- WORKING DATA
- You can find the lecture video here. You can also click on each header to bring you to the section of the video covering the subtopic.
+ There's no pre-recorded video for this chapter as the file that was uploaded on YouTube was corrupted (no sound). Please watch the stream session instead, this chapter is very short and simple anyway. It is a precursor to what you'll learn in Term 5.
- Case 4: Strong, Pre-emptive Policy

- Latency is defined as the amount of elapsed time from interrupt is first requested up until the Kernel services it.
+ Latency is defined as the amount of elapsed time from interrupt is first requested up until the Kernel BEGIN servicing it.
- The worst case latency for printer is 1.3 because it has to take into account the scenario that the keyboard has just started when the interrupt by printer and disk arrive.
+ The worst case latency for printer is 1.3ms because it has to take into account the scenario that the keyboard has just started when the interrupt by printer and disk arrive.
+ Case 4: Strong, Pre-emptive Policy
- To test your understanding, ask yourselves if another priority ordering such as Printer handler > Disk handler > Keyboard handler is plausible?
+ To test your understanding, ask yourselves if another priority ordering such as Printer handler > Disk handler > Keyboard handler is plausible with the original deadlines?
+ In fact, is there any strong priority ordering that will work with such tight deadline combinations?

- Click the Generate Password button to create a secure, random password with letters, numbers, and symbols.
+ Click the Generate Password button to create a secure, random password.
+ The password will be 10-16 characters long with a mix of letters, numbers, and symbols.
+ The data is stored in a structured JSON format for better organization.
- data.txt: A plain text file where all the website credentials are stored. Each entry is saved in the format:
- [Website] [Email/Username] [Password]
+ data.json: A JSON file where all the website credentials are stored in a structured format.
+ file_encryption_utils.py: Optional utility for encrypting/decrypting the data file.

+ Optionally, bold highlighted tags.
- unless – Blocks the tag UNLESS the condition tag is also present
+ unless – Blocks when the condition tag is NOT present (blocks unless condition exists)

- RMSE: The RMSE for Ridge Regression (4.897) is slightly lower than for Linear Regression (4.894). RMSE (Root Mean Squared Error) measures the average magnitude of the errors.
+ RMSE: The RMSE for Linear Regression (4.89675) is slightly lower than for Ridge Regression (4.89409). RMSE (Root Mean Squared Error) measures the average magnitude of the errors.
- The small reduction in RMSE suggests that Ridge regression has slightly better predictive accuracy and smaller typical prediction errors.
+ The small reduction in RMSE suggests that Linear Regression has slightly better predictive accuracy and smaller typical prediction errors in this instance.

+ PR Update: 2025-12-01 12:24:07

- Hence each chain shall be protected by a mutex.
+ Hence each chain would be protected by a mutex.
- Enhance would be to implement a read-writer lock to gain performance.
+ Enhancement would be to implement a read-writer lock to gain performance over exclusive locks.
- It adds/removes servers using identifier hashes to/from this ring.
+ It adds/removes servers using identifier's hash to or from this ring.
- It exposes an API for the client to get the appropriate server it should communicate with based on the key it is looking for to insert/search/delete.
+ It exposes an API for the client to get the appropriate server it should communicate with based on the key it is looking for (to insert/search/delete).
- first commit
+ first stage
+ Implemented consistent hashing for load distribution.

- TRY IT
Your reply must consist of the entire listing, repeated word for word.

- EXERCISE SOLUTION
- You can find the lecture video here. You can also click on each header to bring you to the section of the video covering the subtopic.
+ There's no pre-recorded video for this chapter as the file that was uploaded on YouTube was corrupted (no sound). Please watch the stream session instead, this chapter is very short and simple anyway. It is a precursor to what you'll learn in Term 5.
- Case 4: Strong, Pre-emptive Policy

- Latency is defined as the amount of elapsed time from interrupt is first requested up until the Kernel services it.
+ Latency is defined as the amount of elapsed time from interrupt is first requested up until the Kernel BEGIN servicing it.
- The worst case latency for printer is 1.3 because it has to take into account the scenario that the keyboard has just started when the interrupt by printer and disk arrive.
+ The worst case latency for printer is 1.3ms because it has to take into account the scenario that the keyboard has just started when the interrupt by printer and disk arrive.
+ Case 4: Strong, Pre-emptive Policy
- To test your understanding, ask yourselves if another priority ordering such as Printer handler > Disk handler > Keyboard handler is plausible?
+ To test your understanding, ask yourselves if another priority ordering such as Printer handler > Disk handler > Keyboard handler is plausible with the original deadlines?
+ In fact, is there any strong priority ordering that will work with such tight deadline combinations?

- Click the Generate Password button to create a secure, random password with letters, numbers, and symbols.
+ Click the Generate Password button to create a secure, random password.
+ The password will be 10-16 characters long with a mix of letters, numbers, and symbols.
+ The data is stored in a structured JSON format for better organization.
- data.txt: A plain text file where all the website credentials are stored. Each entry is saved in the format:
- [Website] [Email/Username] [Password]
+ data.json: A JSON file where all the website credentials are stored in a structured format.
+ file_encryption_utils.py: Optional utility for encrypting/decrypting the data file.

+ Optionally, bold highlighted tags.
- unless – Blocks the tag UNLESS the condition tag is also present
+ unless – Blocks when the condition tag is NOT present (blocks unless condition exists)

- RMSE: The RMSE for Ridge Regression (4.897) is slightly lower than for Linear Regression (4.894). RMSE (Root Mean Squared Error) measures the average magnitude of the errors.
+ RMSE: The RMSE for Linear Regression (4.89675) is slightly lower than for Ridge Regression (4.89409). RMSE (Root Mean Squared Error) measures the average magnitude of the errors.
- The small reduction in RMSE suggests that Ridge regression has slightly better predictive accuracy and smaller typical prediction errors.
+ The small reduction in RMSE suggests that Linear Regression has slightly better predictive accuracy and smaller typical prediction errors in this instance.

+ PR Update: 2025-12-01 12:24:07

- Hence each chain shall be protected by a mutex.
+ Hence each chain would be protected by a mutex.
- Enhance would be to implement a read-writer lock to gain performance.
+ Enhancement would be to implement a read-writer lock to gain performance over exclusive locks.
- It adds/removes servers using identifier hashes to/from this ring.
+ It adds/removes servers using identifier's hash to or from this ring.
- It exposes an API for the client to get the appropriate server it should communicate with based on the key it is looking for to insert/search/delete.
+ It exposes an API for the client to get the appropriate server it should communicate with based on the key it is looking for (to insert/search/delete).
- first commit
+ first stage
+ Implemented consistent hashing for load distribution.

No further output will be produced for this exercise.